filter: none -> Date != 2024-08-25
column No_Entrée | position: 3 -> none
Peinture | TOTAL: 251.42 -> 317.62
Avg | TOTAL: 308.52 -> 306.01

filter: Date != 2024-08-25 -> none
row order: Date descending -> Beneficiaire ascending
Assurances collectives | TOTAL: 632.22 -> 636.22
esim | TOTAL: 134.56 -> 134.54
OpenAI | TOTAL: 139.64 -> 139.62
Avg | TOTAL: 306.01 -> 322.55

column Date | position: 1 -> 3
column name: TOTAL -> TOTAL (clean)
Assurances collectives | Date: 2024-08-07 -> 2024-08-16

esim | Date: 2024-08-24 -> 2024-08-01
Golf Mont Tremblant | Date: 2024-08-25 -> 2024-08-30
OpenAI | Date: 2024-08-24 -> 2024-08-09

━━━━━━━━

> [Task] Everything from the line with "esim | Date: 2024-08-24 -> 2024-08-01" to the end of the listing above is to be set down exactly, both ends included.

> [Finished task]
esim | Date: 2024-08-24 -> 2024-08-01
Golf Mont Tremblant | Date: 2024-08-25 -> 2024-08-30
OpenAI | Date: 2024-08-24 -> 2024-08-09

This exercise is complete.